Front-end code change data
# # # #

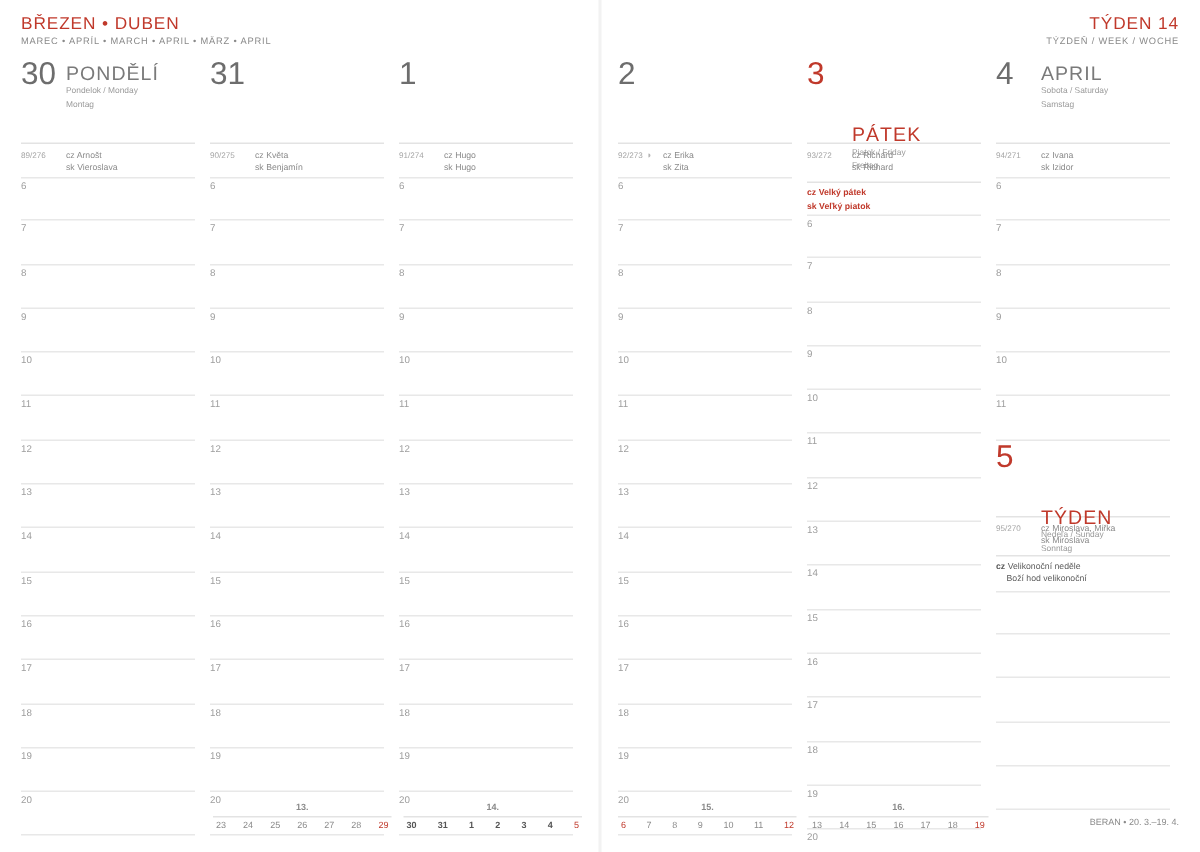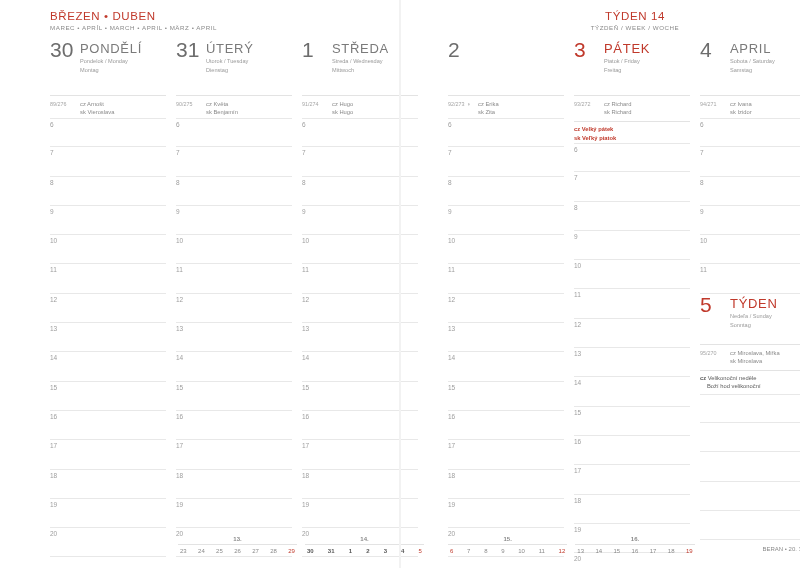"BŘEZEN • DUBEN" .page { padding-left: 36px -> none }
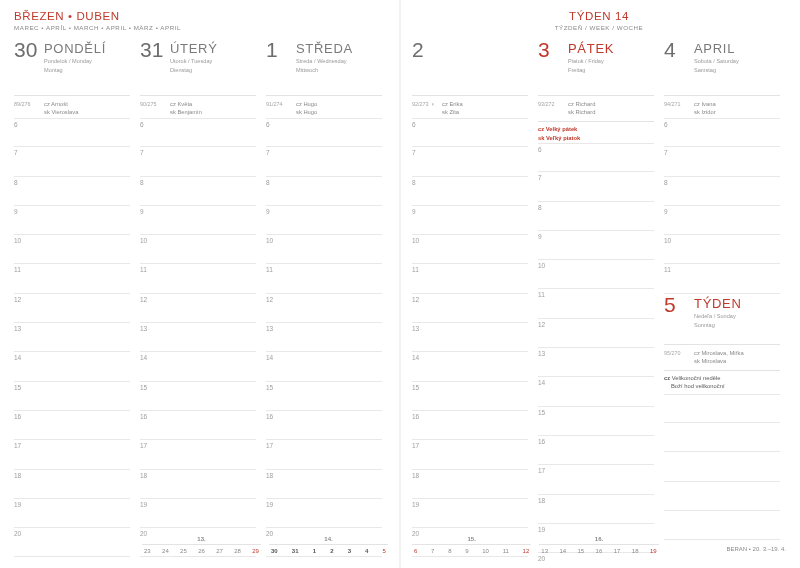"TÝDEN 14" .hdr.right { text-align: center -> right }
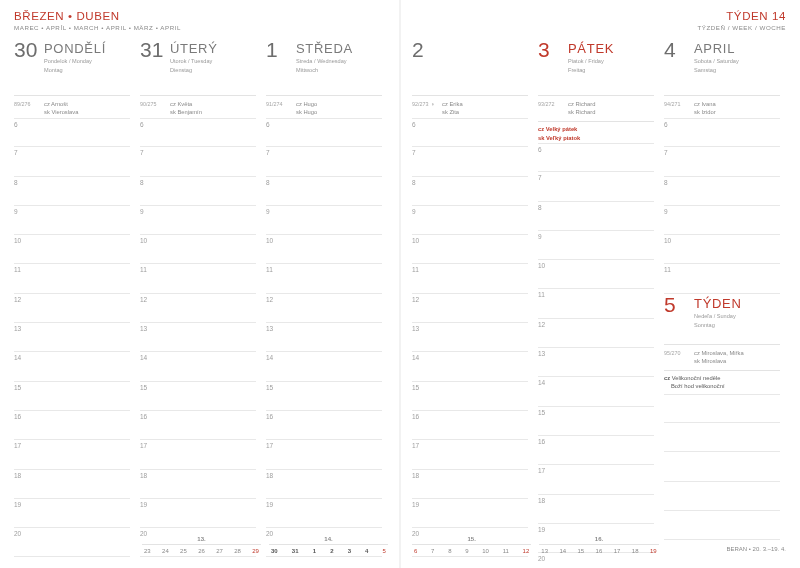"ÚTERÝ" div.dayinfo { html: <div> <div>ÚTERÝ</div> <div>Utorok / Tuesday</div> <div>Dienstag</div> </div> -> none }
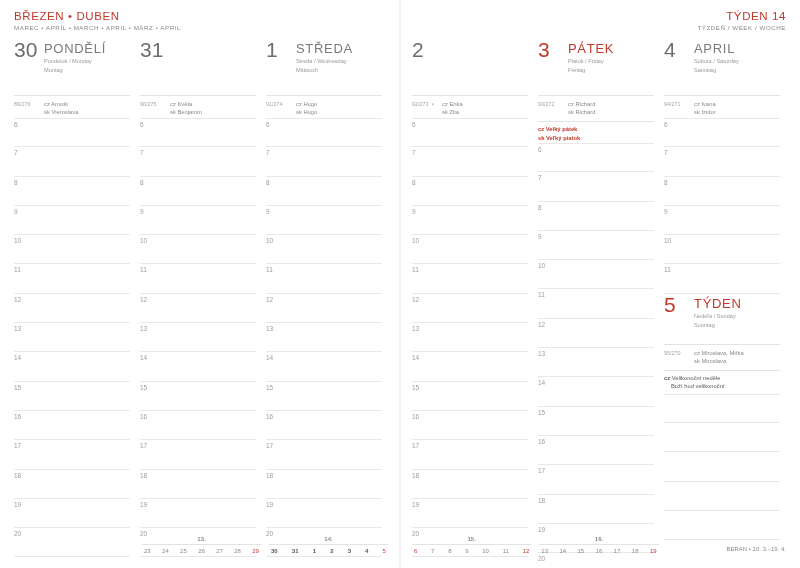"STŘEDA" div.dayinfo { html: <div> <div>STŘEDA</div> <div>Streda / Wednesday</div> <div>Mittwoch</div> </div> -> none }
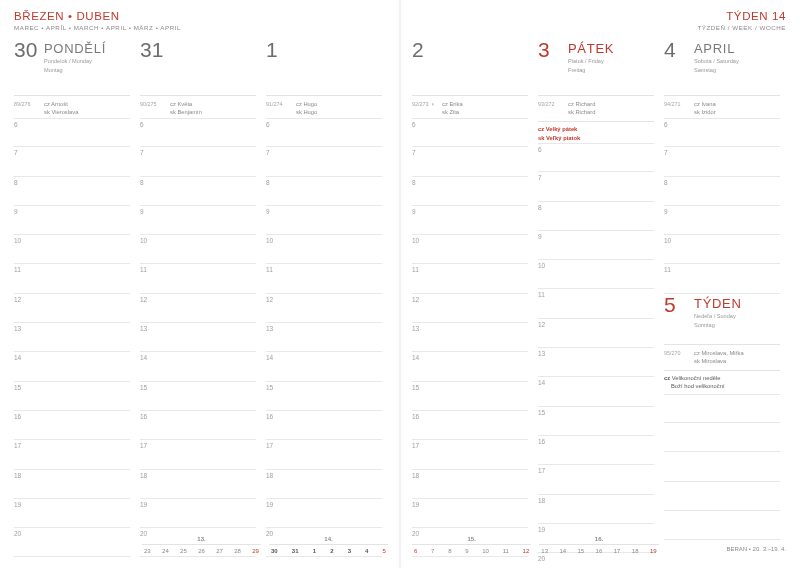"PÁTEK" .dayname.red { margin-top: none -> 41px }
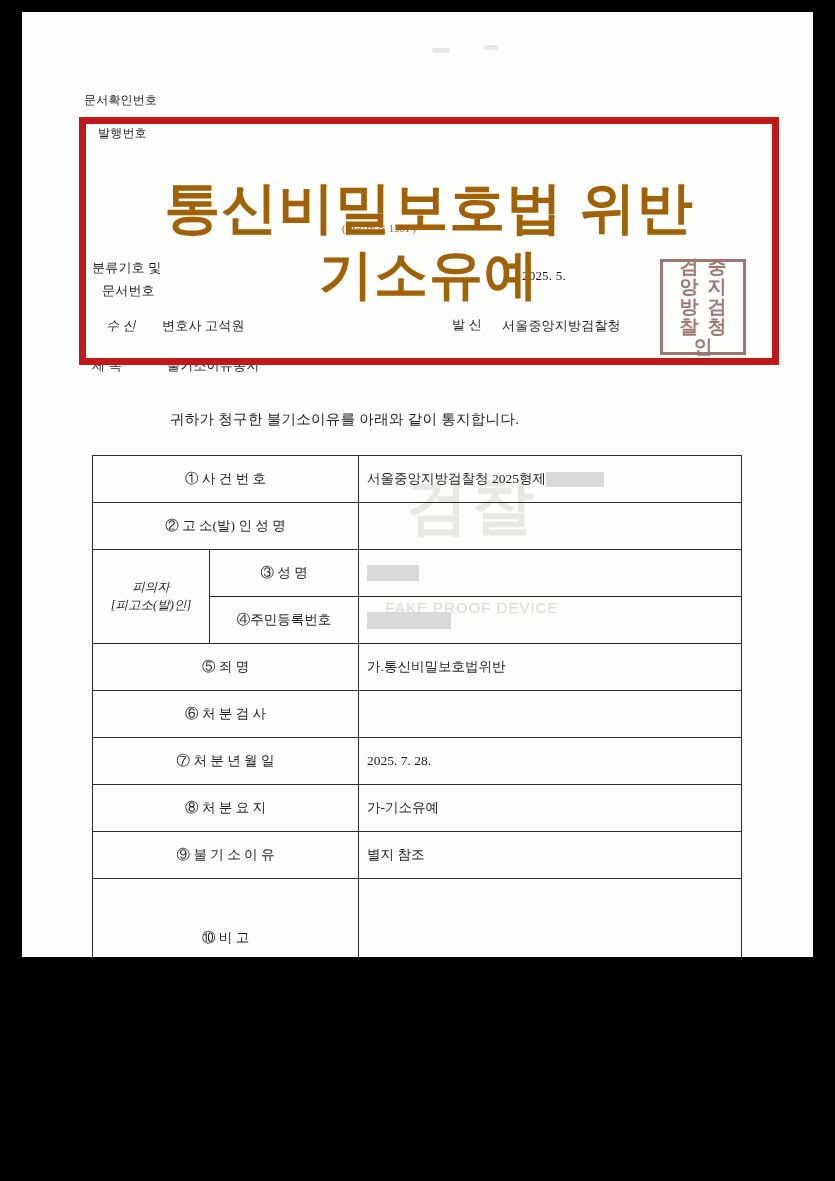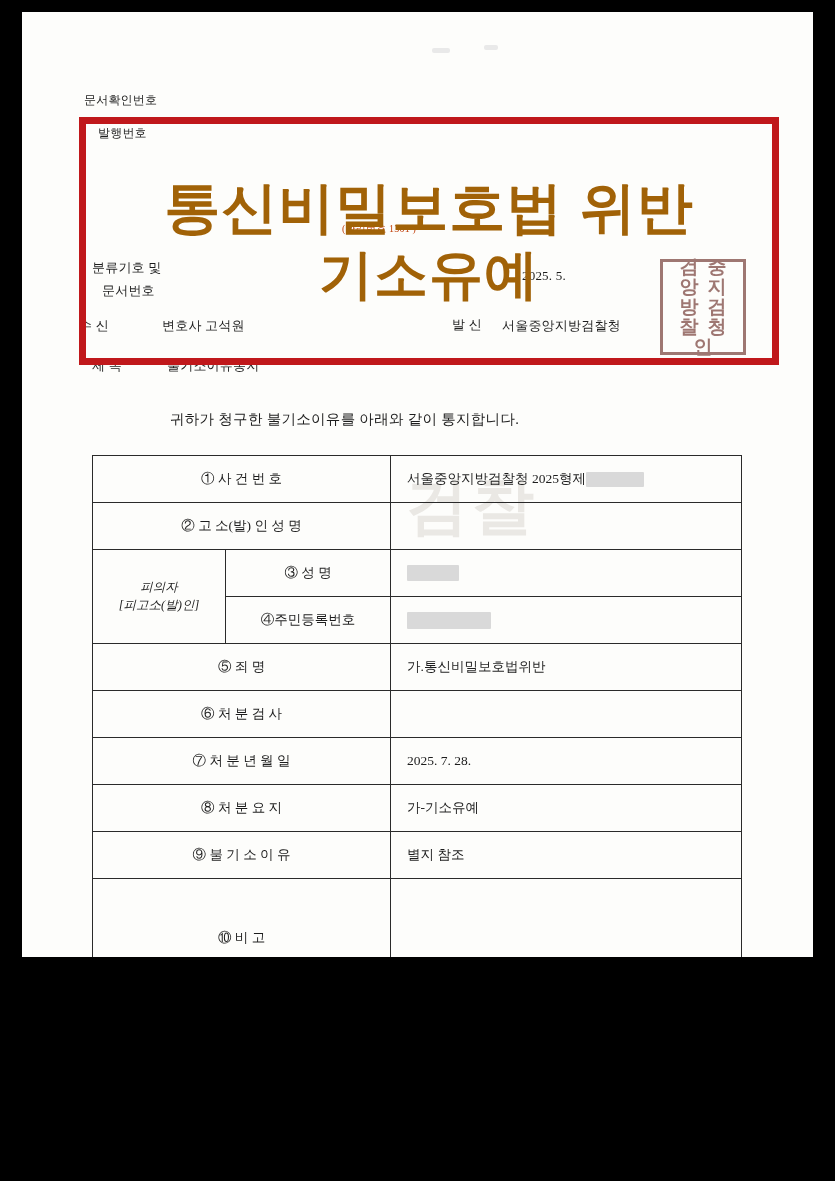"수 신" #recv-label { font-style: none -> italic; left: 57px -> 84px }
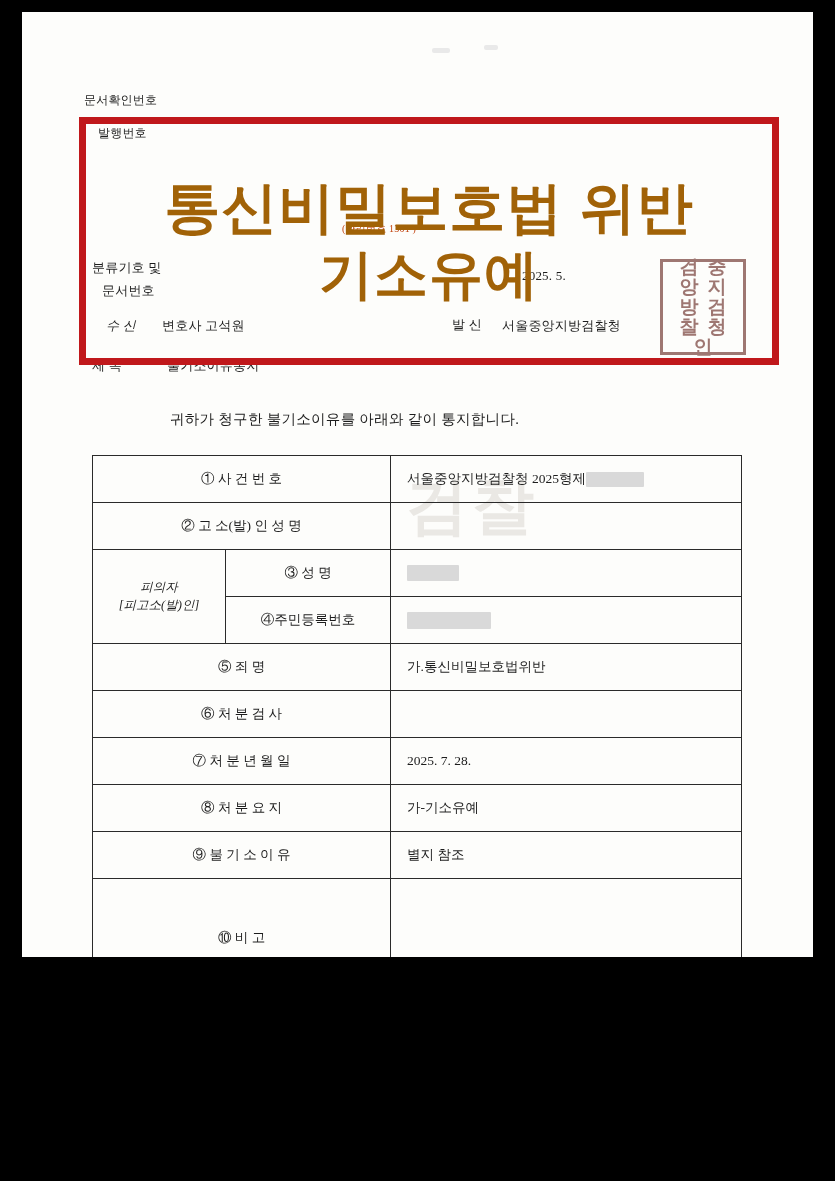"① 사 건 번 호" table.main td { padding: 0 16px -> 0 8px }
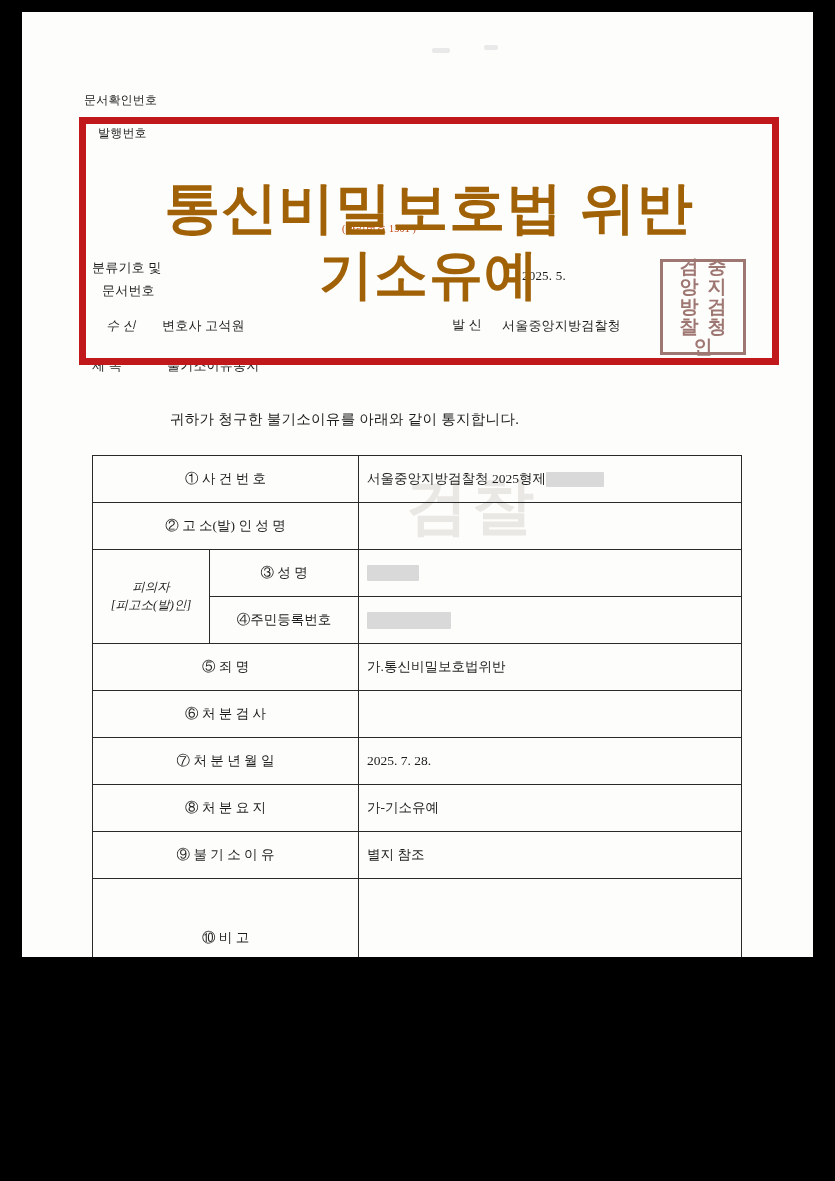"FAKE PROOF DEVICE" div.wm-sub { html: none -> <div>FAKE PROOF DEVICE</div> }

# # # #

▸ **Goal of the exercise**
A faithful copy of all the records is required, with the pictures left out.

▸ **Response box**
"BŘEZEN • DUBEN" .page { padding-left: 36px -> none }
"TÝDEN 14" .hdr.right { text-align: center -> right }
"ÚTERÝ" div.dayinfo { html: <div> <div>ÚTERÝ</div> <div>Utorok / Tuesday</div> <div>Dienstag</div> </div> -> none }
"STŘEDA" div.dayinfo { html: <div> <div>STŘEDA</div> <div>Streda / Wednesday</div> <div>Mittwoch</div> </div> -> none }
"PÁTEK" .dayname.red { margin-top: none -> 41px }
"수 신" #recv-label { font-style: none -> italic; left: 57px -> 84px }
"① 사 건 번 호" table.main td { padding: 0 16px -> 0 8px }
"FAKE PROOF DEVICE" div.wm-sub { html: none -> <div>FAKE PROOF DEVICE</div> }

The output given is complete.